À partir d’une grille d’analyse conçue par Barry Turner, nous avons montré pourquoi certains risques n’étaient pas anticipés. Trois de ses catégories sur les échecs organisationnels sont applicables au cas de la canicule de 2003. Les risques sanitaires liés à la chaleur étaient connus des professionnels de la santé. Mais, si on savait que la canicule pouvait tuer les personnes les plus fragiles, personne n’imaginait qu’elle pouvait être à l’origine de milliers de décès. Les informations ayant circulé sur les premiers décès considérés comme anormaux par quelques lanceurs d’alerte isolés ont été mal interprétées. Elles ne se sont pas insérées dans un cadre cognitif qui aurait permis de les percevoir comme les signes avant-coureurs d’une catastrophe sanitaire. Un second type de défaillances, plus classique en sociologie des organisations, peut être relevé. Les premières informations disponibles n’ont pas bénéficié de suffisamment d’attention, car la surveillance d’autres problèmes était jugée prioritaire, dans des institutions où le personnel était à effectif réduit au mois d’août, ou du fait des filtres habituels mis en place pour ne pas submerger d’information des collègues. Enfin les informations ont été fragmentées entre un grand nombre d’institutions et de personnes, du fait du cloisonnement des administrations et de la faible communication entre professionnels de première ligne, qui constataient chacun quelques décès. Il s’est avéré très difficile d’avoir une vision d’ensemble de ce qui se passait sur tout le territoire national, ce qui s’est reflété dans la bataille de chiffres sur le nombre de victimes pendant et après la canicule, entre différents acteurs publics et privés annonçant des estimations contradictoires dans les médias.

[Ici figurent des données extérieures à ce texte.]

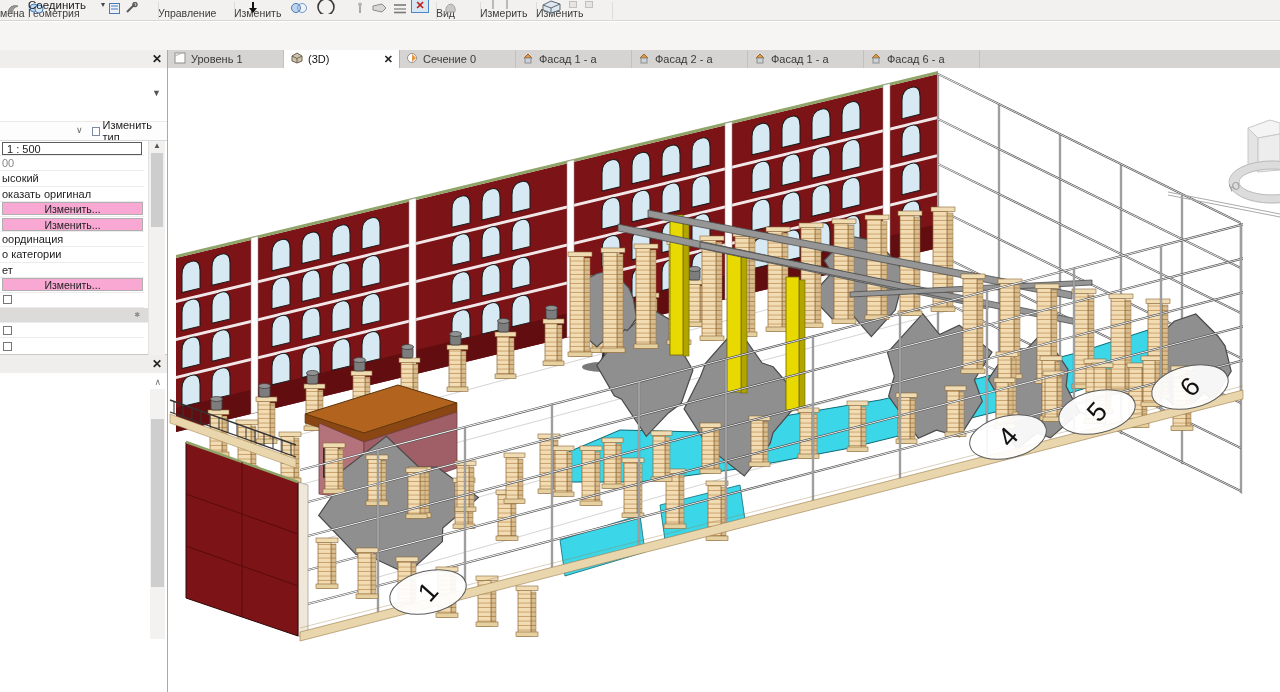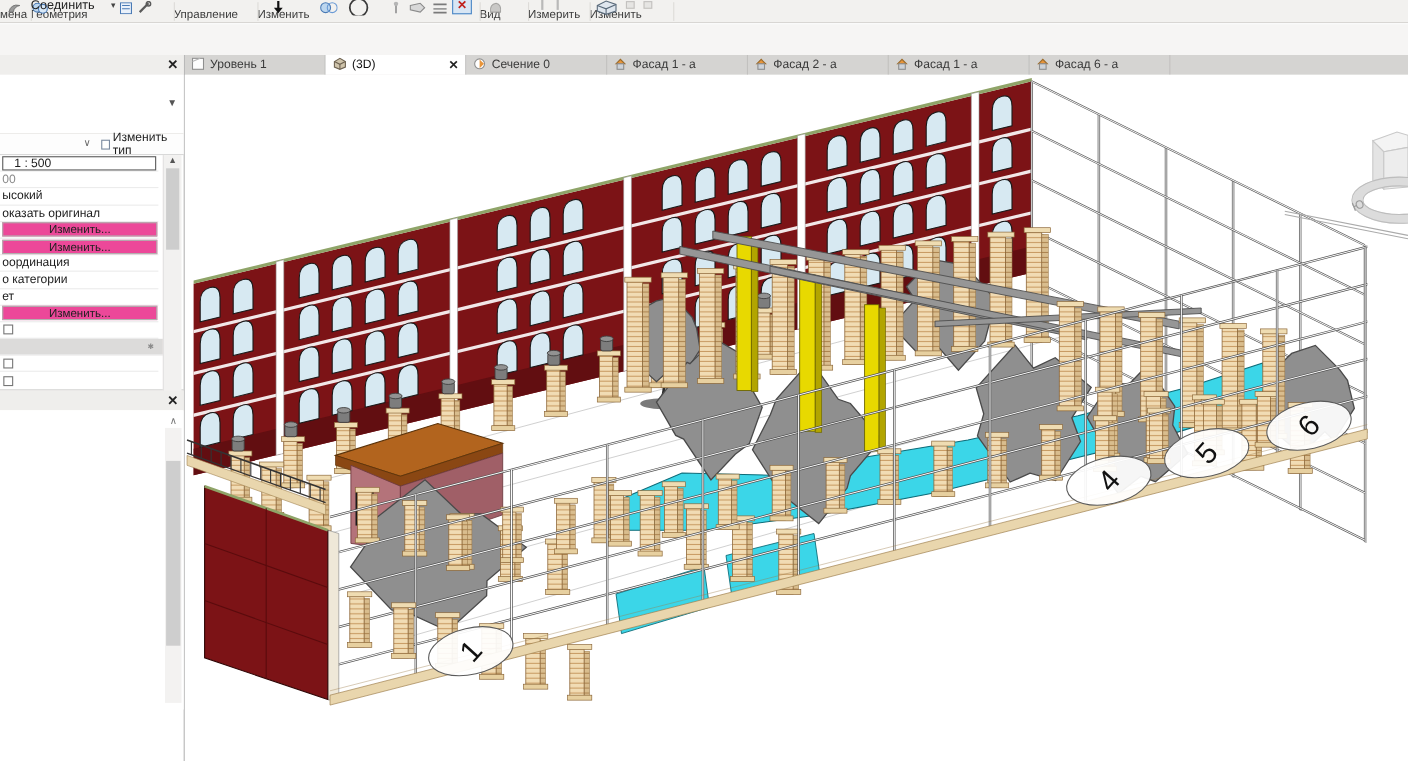--- a/index.html
+++ b/index.html
@@ -20,7 +20,7 @@
   #options{position:absolute;top:22px;left:0;width:1280px;height:28px;background:#f6f5f4}
   
   #tabstrip{position:absolute;top:50px;left:168px;width:1112px;height:18px;background:#d5d4d2;display:flex}
-  .tab{width:128px;flex:0 0 auto;display:flex;align-items:center;gap:5px;padding:6px 6px;
+  .tab{width:116px;flex:0 0 auto;display:flex;align-items:center;gap:5px;padding:6px 6px;
     font-size:11px;color:#3a3a3a;border-right:1px solid #c2c1bf;cursor:default;white-space:nowrap;overflow:hidden}
   .tab.active{background:#fff;color:#111;border-right:1px solid #b5b4b2}
   .tabx{margin-left:auto;font-size:11px;color:#222;font-weight:bold}

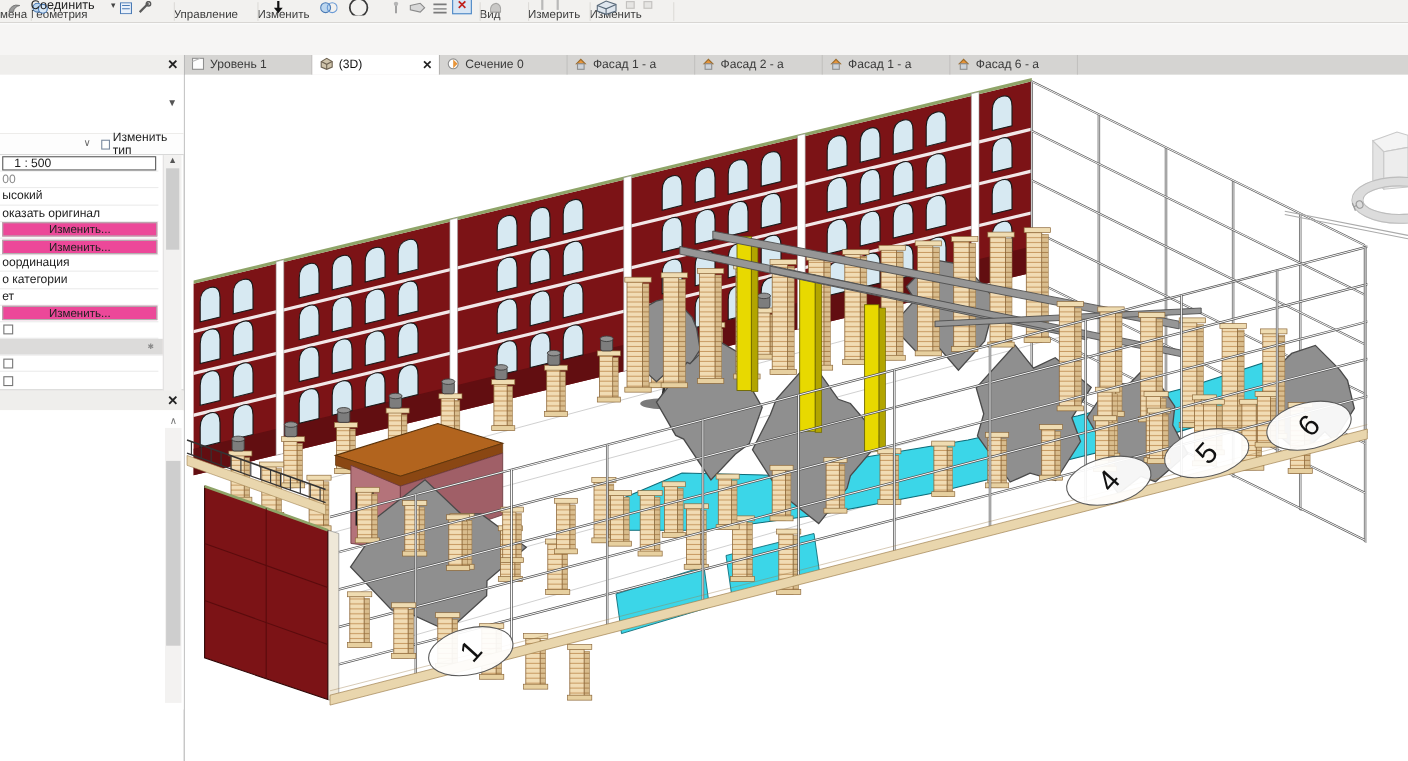--- a/index.html
+++ b/index.html
@@ -39,7 +39,7 @@
   #pgrid{position:relative;border-top:1px solid #d9d9d9}
   .prow{height:15.2px;border-bottom:1px solid #ececec;font-size:11px;color:#1c1c1c;display:flex;align-items:center;
     width:144px;padding-left:2px;position:relative}
-  .prow .inbox{width:140px;height:13px;border:1px solid #5a5a5a;background:#fff;font-size:11px;line-height:12px;padding-left:10px}
+  .prow .inbox{width:140px;height:13px;border:1px solid #5a5a5a;background:#fff;font-size:11px;line-height:12px;padding-left:4px}
   .prow.dim{color:#8a8a8a}
   .pbtn{width:141px;height:13px;background:#ec4899;border:1px solid #b2b0ae;font-size:10.5px;color:#222;
     text-align:center;line-height:11px}

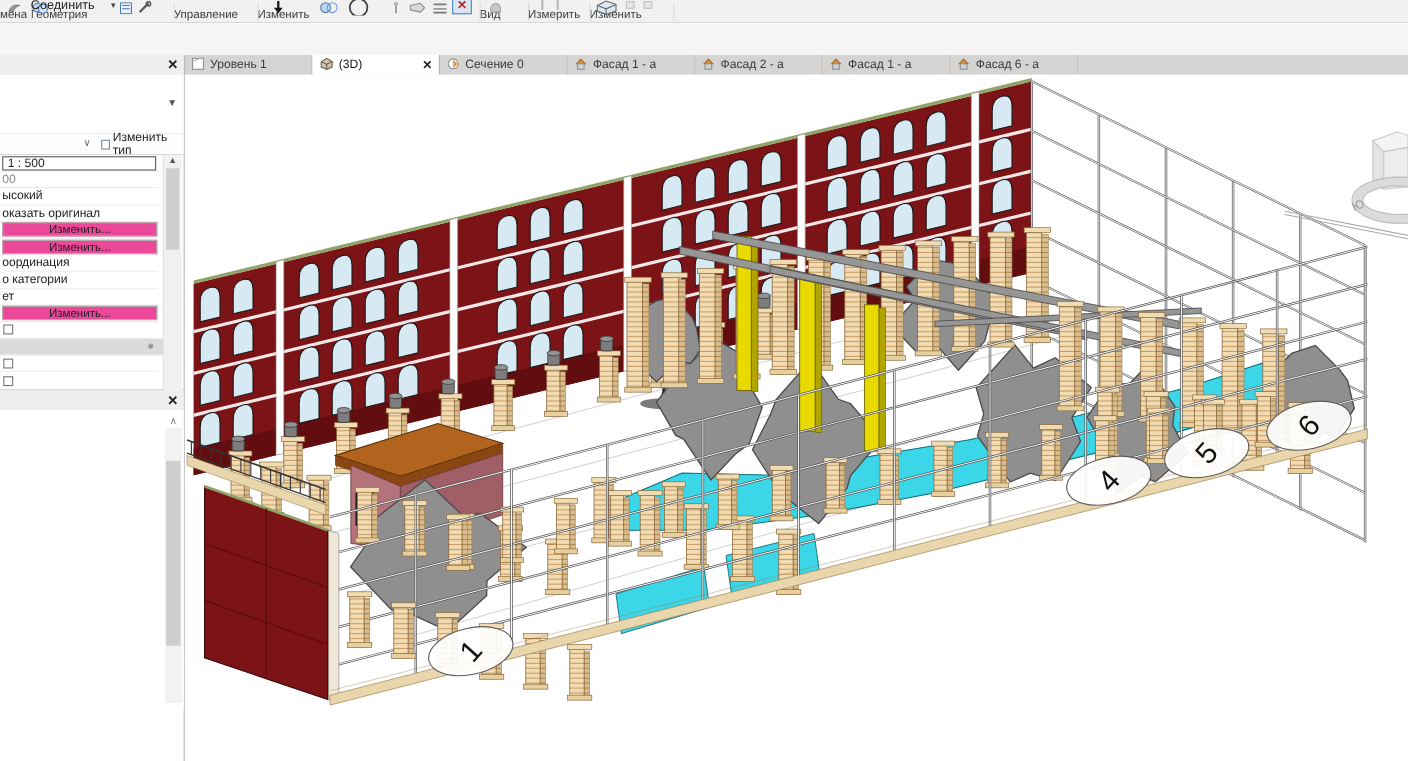--- a/index.html
+++ b/index.html
@@ -41,7 +41,7 @@
     width:144px;padding-left:2px;position:relative}
   .prow .inbox{width:140px;height:13px;border:1px solid #5a5a5a;background:#fff;font-size:11px;line-height:12px;padding-left:4px}
   .prow.dim{color:#8a8a8a}
-  .pbtn{width:141px;height:13px;background:#ec4899;border:1px solid #b2b0ae;font-size:10.5px;color:#222;
+  .pbtn{width:141px;height:13px;background:#f9a8d4;border:1px solid #b2b0ae;font-size:10.5px;color:#222;
     text-align:center;line-height:11px}
   .cbox{width:9px;height:9px;border:1px solid #767676;background:#fff;margin-left:1px}
   .prow.section{background:#dcdbda;width:164px}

Cette lecture des événements pourrait déboucher sur une conclusion pessimiste, parfois citée dans les analyses des politiques publiques, à savoir que les institutions ne font que ce qu’elles savent faire. Faut-il que le risque de catastrophe sanitaire à la suite d’une canicule se soit déjà réalisé et qu’il déclenche une crise politique, pour qu’il puisse être anticipé par la suite? Nous faisons plutôt l’hypothèse que les cadres de perception peuvent changer sans heurt, notamment par l’exercice de ce que Chateauraynaud (1998) appelle la vigilance. En étudiant le rôle de lanceurs d’alerte dans différentes controverses ayant agité les acteurs du nucléaire, il montre qu’une des caractéristiques essentielles des lanceurs d’alerte est leur capacité à lier les événements passés, présents et futurs pour susciter l’extrapolation. Dans le cas de la canicule de 2003, les lanceurs d’alerte ont eu une tâche difficile, car il y avait très peu de précédents. Le cadre cognitif qui empêchait de percevoir la canicule comme une catastrophe potentielle était dominant depuis si longtemps que même la canicule française de 1976 avec ses 6 000 victimes était passée inaperçue.

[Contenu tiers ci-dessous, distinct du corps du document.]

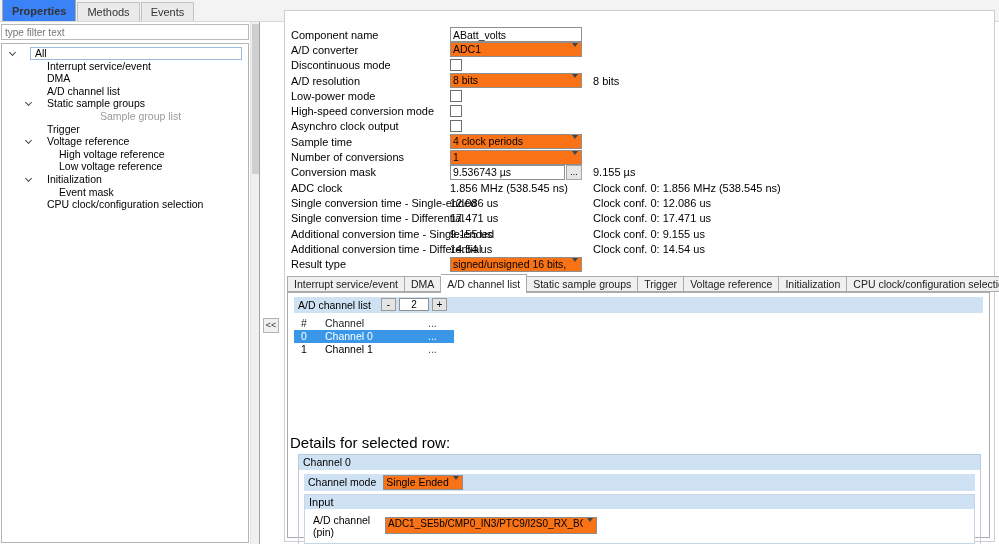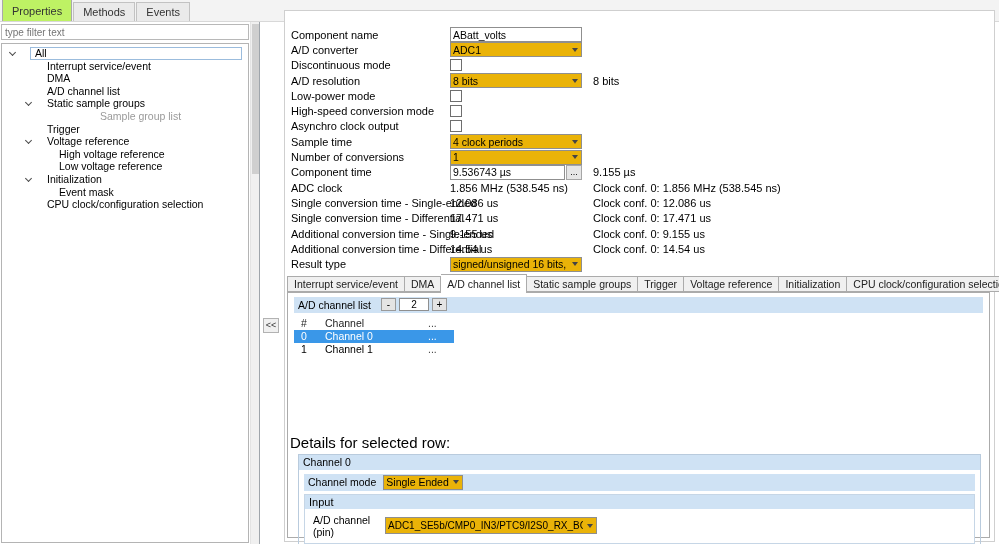--- a/index.html
+++ b/index.html
@@ -9,7 +9,7 @@
 
 .topbar{position:absolute;left:0;top:0;width:100%;height:22px;background:#f3f3f3;border-bottom:1px solid #d8d8d8;display:flex;align-items:flex-end;padding-left:2px;z-index:1}
 .tab{height:19px;display:flex;align-items:center;padding:0 9px;font-size:11px;border:1px solid #c2c2c2;border-bottom:none;background:#eaeaea;color:#333;margin-right:1px;cursor:pointer}
-.tab.active{background:#bef264;height:22px;font-weight:normal;border-color:#a9a9a9}
+.tab.active{background:#3b82f6;height:22px;font-weight:bold;border-color:#a9a9a9}
 
 
 .left{position:absolute;left:0;top:22px;width:260px;bottom:0;background:#fff;border-right:1px solid #9fa5ab;z-index:2}

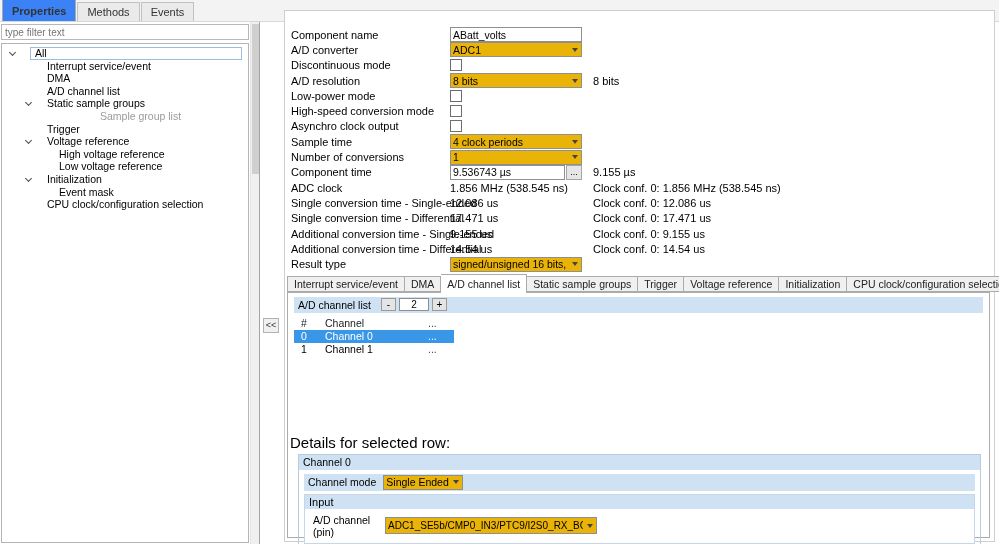--- a/index.html
+++ b/index.html
@@ -34,7 +34,7 @@
 .pctrl{width:132px;flex:none;display:flex;align-items:center;height:15px}
 .pnote{margin-left:11px;white-space:nowrap}
 .textbox{flex:1;min-width:0;height:15px;border:1px solid #8f8f8f;font-size:10.5px;font-family:inherit;padding:0 2px}
-.combo{width:100%;height:15px;border:1px solid #8f8f8f;background:#eab308;display:flex;align-items:center;overflow:hidden;cursor:pointer}
+.combo{width:100%;height:15px;border:1px solid #8f8f8f;background:#f97316;display:flex;align-items:flex-start;overflow:hidden;cursor:pointer}
 .combo-val{flex:1;padding:0 2px;white-space:nowrap;overflow:hidden;font-size:10.5px}
 .combo-arrow{flex:none;width:13px;display:flex;justify-content:center;align-items:center}
 .combo-arrow::after{content:"";border-left:3.5px solid transparent;border-right:3.5px solid transparent;border-top:4px solid #444}

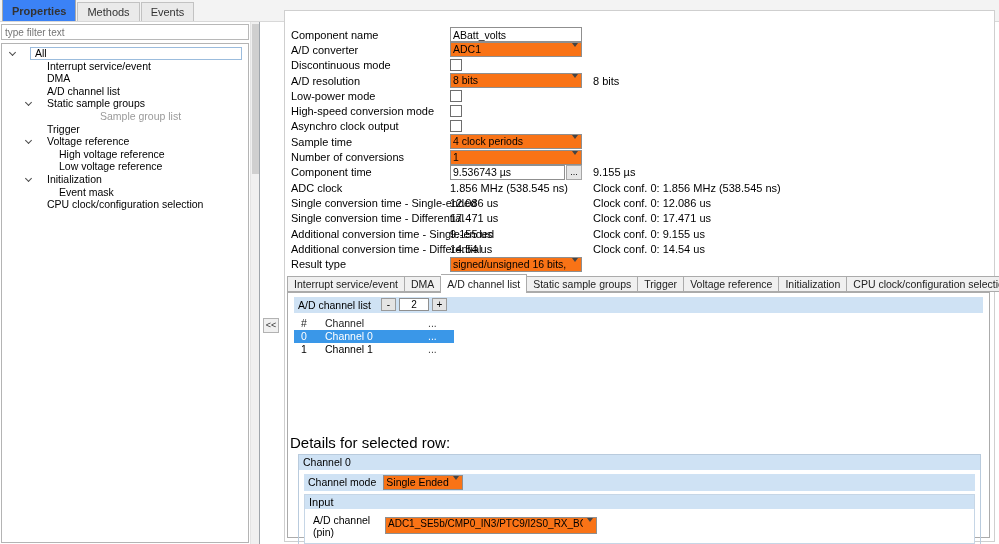--- a/index.html
+++ b/index.html
@@ -217,7 +217,7 @@
           </div>
         </div>
         <div class="prow">
-          <span class="plabel">Component time</span>
+          <span class="plabel">Conversion mask</span>
           <div class="pctrl">
             <input class="textbox" value="9.536743 µs" style="">
             <button class="morebtn">...</button>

D’autres recherches sont nécessaires pour étudier les cas de réussite dans le lancement des alertes. Il y a des organisations où sont mis en place des mécanismes pour surmonter les échecs étudiés par Turner. Une conclusion pessimiste traduirait peut-être un biais de perception de la part des observateurs : quand un risque est anticipé avec succès par les acteurs et les institutions chargés au quotidien de prévenir les désastres, personne n’en parle[6]. Une autre piste de réflexion porte sur l’identité des lanceurs d’alerte. Une de leurs caractéristiques pendant la canicule de 2003 est leur appartenance au système de santé. Ce sont principalement des médecins, hospitaliers ou travaillant dans l’administration sanitaire locale, qui se sont permis de signaler ce qu’ils percevaient comme des anomalies. Depuis quelques années, l’ouverture d’instances de décisions sanitaires à des individus qui représentent le public ne pourrait-elle pas améliorer la prévention des risques collectifs, en donnant un peu plus de légitimité à des protagonistes en dehors du monde professionnel de la santé?